▶ Exercise prompt
In the listing that follows, count the lines that include "none", and answer with the total alone.

[Data listing Boundary: Start]

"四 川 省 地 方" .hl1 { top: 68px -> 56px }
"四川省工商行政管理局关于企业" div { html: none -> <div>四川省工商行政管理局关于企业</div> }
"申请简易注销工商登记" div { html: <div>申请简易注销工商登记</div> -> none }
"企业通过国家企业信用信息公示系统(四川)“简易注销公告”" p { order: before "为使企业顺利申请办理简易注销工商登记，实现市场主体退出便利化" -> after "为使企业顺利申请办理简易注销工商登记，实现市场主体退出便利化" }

[Data listing Boundary: End]
[Data listing Boundary: Start]

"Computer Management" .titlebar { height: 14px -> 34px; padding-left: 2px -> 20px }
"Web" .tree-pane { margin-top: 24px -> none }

[Data listing Boundary: End]
[Data listing Boundary: Start]

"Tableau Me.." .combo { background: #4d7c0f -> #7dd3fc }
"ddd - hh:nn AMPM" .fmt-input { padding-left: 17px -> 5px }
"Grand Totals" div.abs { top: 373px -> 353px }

[Data listing Boundary: End]

▶ Reply
3